Effects of Chronic Administration of Green Tea Ethanol Extract on Sleep Architecture in Mice: A Comparative Study with a Representative Stimulant Caffeine

Duhyeon Kim  1 Seonghui Kim  1 Minseok Yoon  2 Min Young Um  2 Suengmok Cho  1
Affiliations

Effects of Chronic Administration of Green Tea Ethanol Extract on Sleep Architecture in Mice: A Comparative Study with a Representative Stimulant Caffeine

Duhyeon Kim et al. Nutrients. .

Abstract

Wakefulness is defined as a state in which individuals can react to a change in situations. The number of people staying awake and compensating for lack of sleep has increased in recent years. Caffeine, a representative stimulant, is the most extensively consumed compound globally and is mainly consumed through coffee. Although green tea (Camellia sinensis L.) contains high caffeine content like coffee, its arousal-inducing effects have not yet been studied. In the present study, we aimed to identify the arousal-inducing effect of GT during a chronic administration period (three weeks) using analysis of sleep architecture. Treatment with GT (1500 mg/kg) significantly elevated the sleep latency and wakefulness throughout the treatment period, and chronic administration of GT consistently maintained an increase in wakefulness for up to 3 h. During the treatment period, the arousal-inducing effect of GT (1500 mg/kg) occurred without any change in the tolerance phenomenon or withdrawal symptoms, similar to that observed with caffeine (25 mg/kg).
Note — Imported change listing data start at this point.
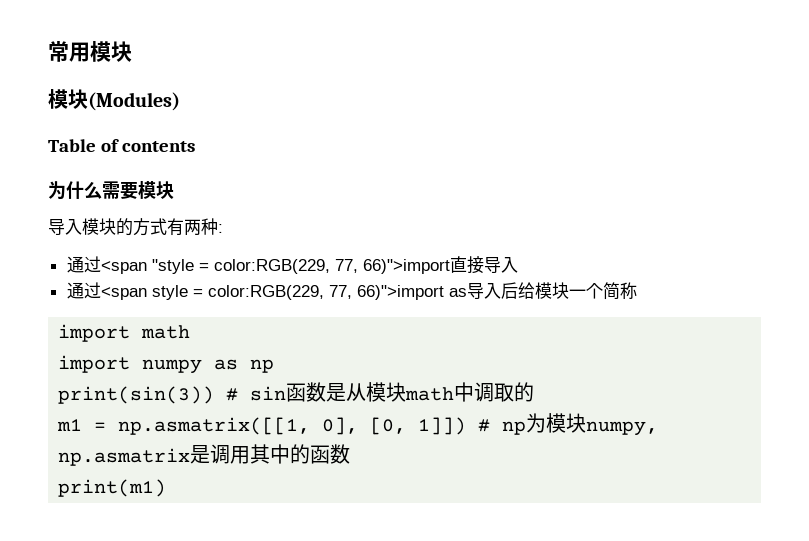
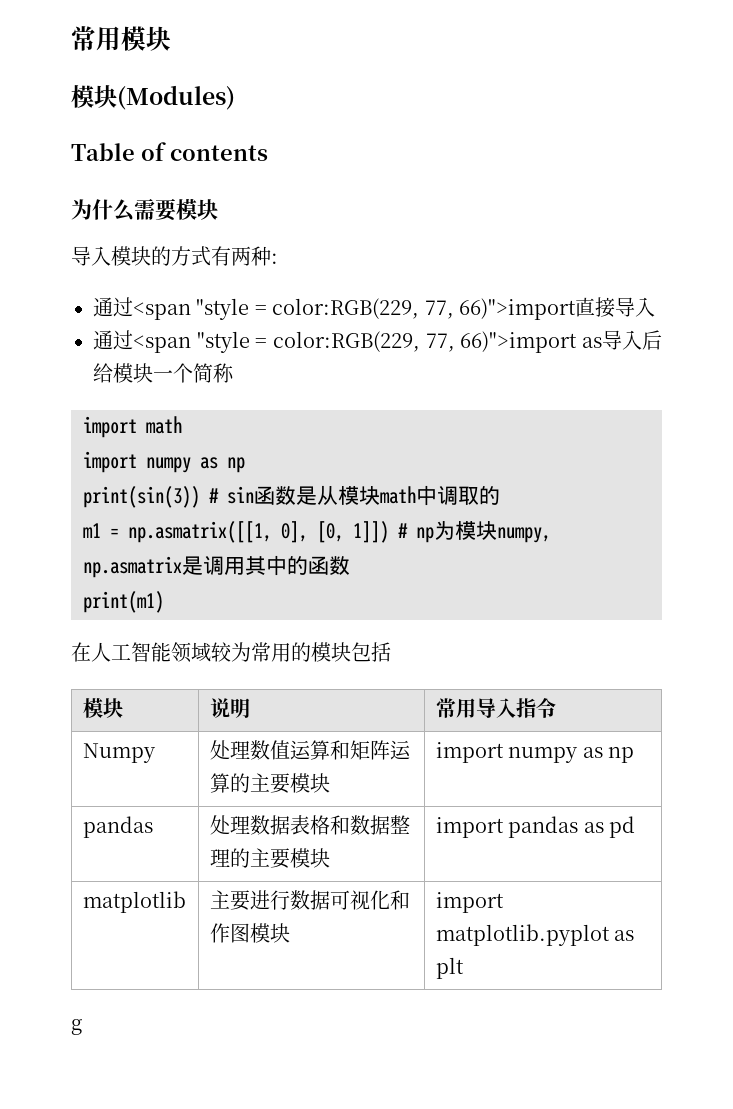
[151,285,188,300] style -> [196,331,250,353] "style
(167, 488) none -> [71,642,391,663] [82,698,123,718] [209,698,250,718] [435,698,556,718] [82,743,156,763] [209,740,411,760] [209,773,330,794] [435,742,634,763] [82,816,153,838] [209,815,410,835] [209,848,330,869] [435,816,635,838] [82,891,186,913] [209,890,410,911] [209,923,290,943] [435,892,504,913] [435,924,635,946] [435,957,464,979] [71,1019,82,1035] // 在人工智能领域较为常用的模块包括 // 模块 | 说明 | 常用导入指令 // Numpy | 处理数值运算和矩阵运算的主要模块 | import numpy as np // pandas | 处理数据表格和数据整理的主要模块 | import pandas as pd // matplotlib | 主要进行数据可视化和作图模块 | import matplotlib.pyplot as plt // g

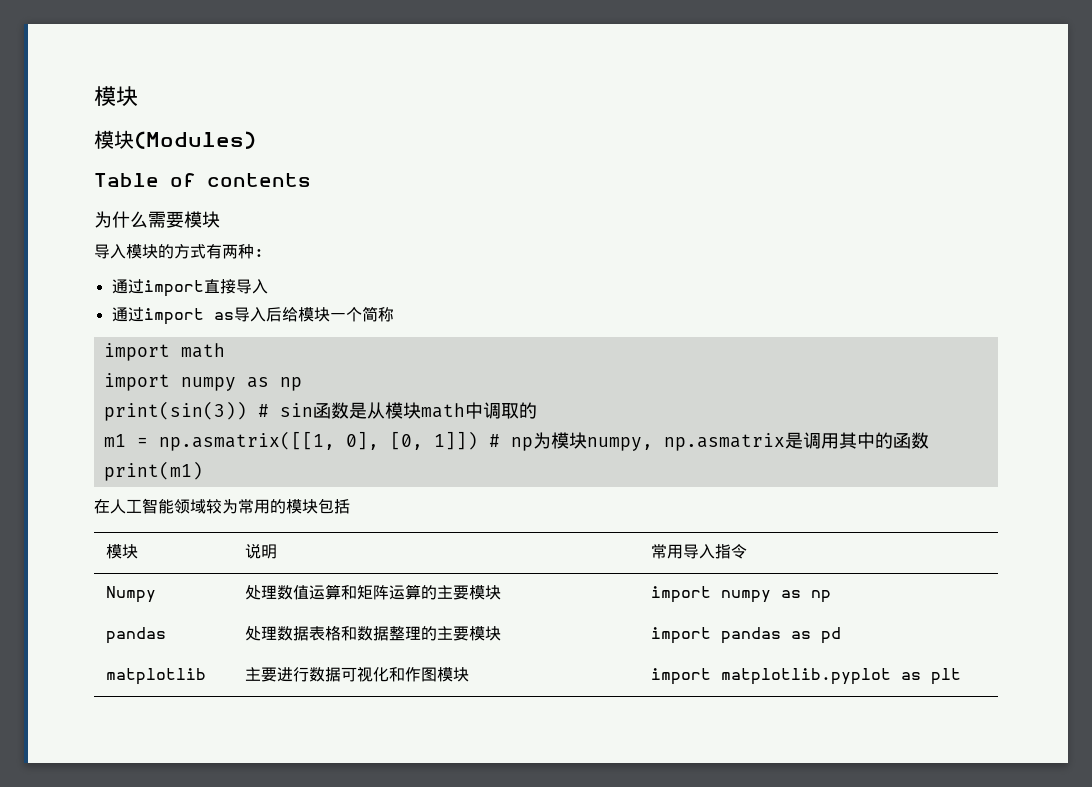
[71,26,121,51] 常用 -> (94, 96) none
[133,297,655,320] [93,330,578,353] <span "style = color:RGB(229, 77, 66)">import直接导入 // 通过<span "style = color:RGB(229, 77, 66)">import -> [143,279,268,297] [111,307,204,325] import直接导入 // 通过import
[71,1019,82,1035] // g -> (962, 676) none

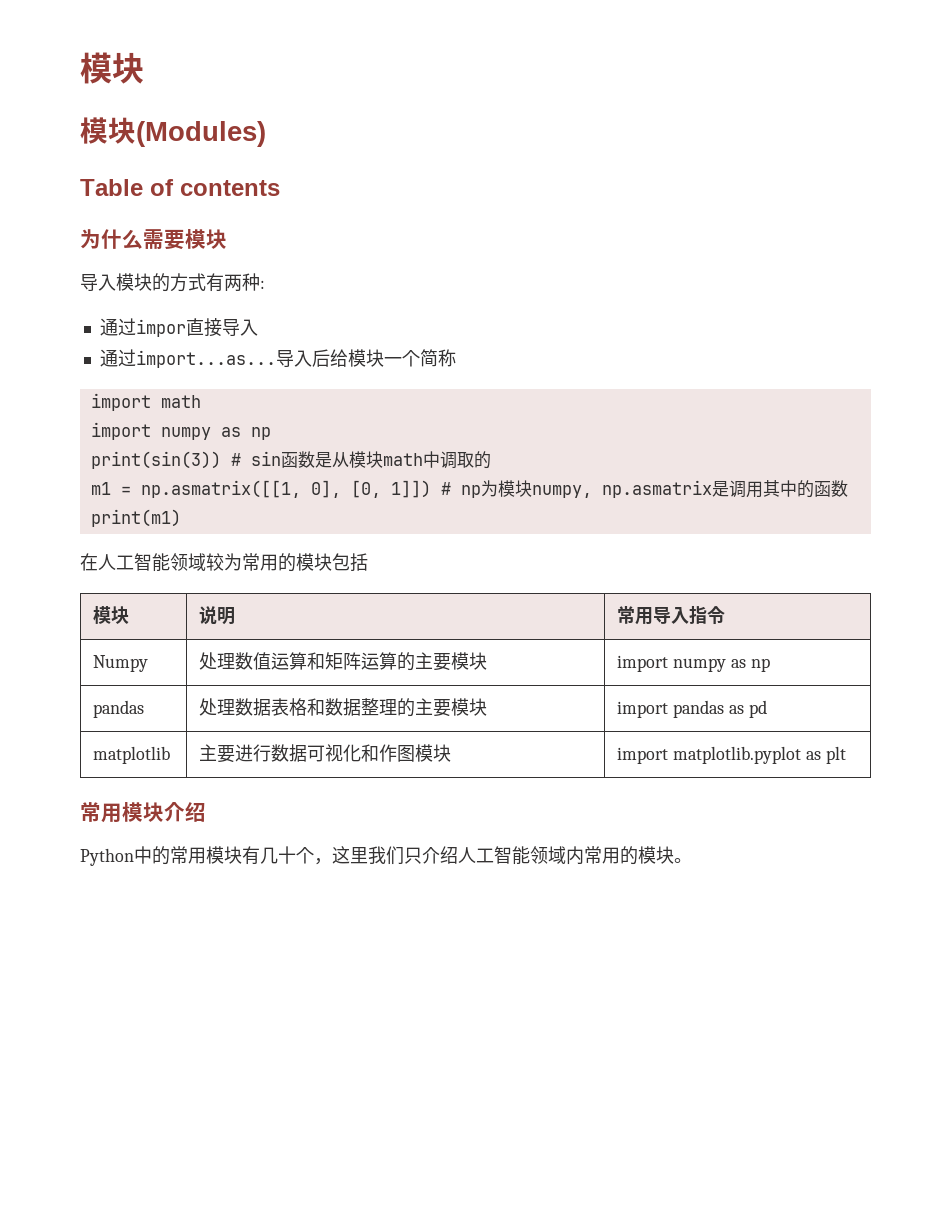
[143,280,204,297] import -> [135,319,186,337] impor
[143,308,234,325] import as -> [135,350,276,368] import...as...
(962, 676) none -> [80,802,206,823] [80,846,692,866] // 常用模块介绍 // Python中的常用模块有几十个，这里我们只介绍人工智能领域内常用的模块。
GT (1500 mg/kg) containing 95.6 mg/kg of caffeine did not produce a better arousal-inducing effect than caffeine at 25 mg/kg. These results indicate that the arousal-inducing effect of GT persisted for three weeks without adverse effects and that GT can control the arousal-inducing effects of caffeine due to the hypnotic effects of its other constituents.

Keywords: Camellia sinensis L.; arousal-inducing effect; caffeine; green tea ethanol extract; polysomnographic recording.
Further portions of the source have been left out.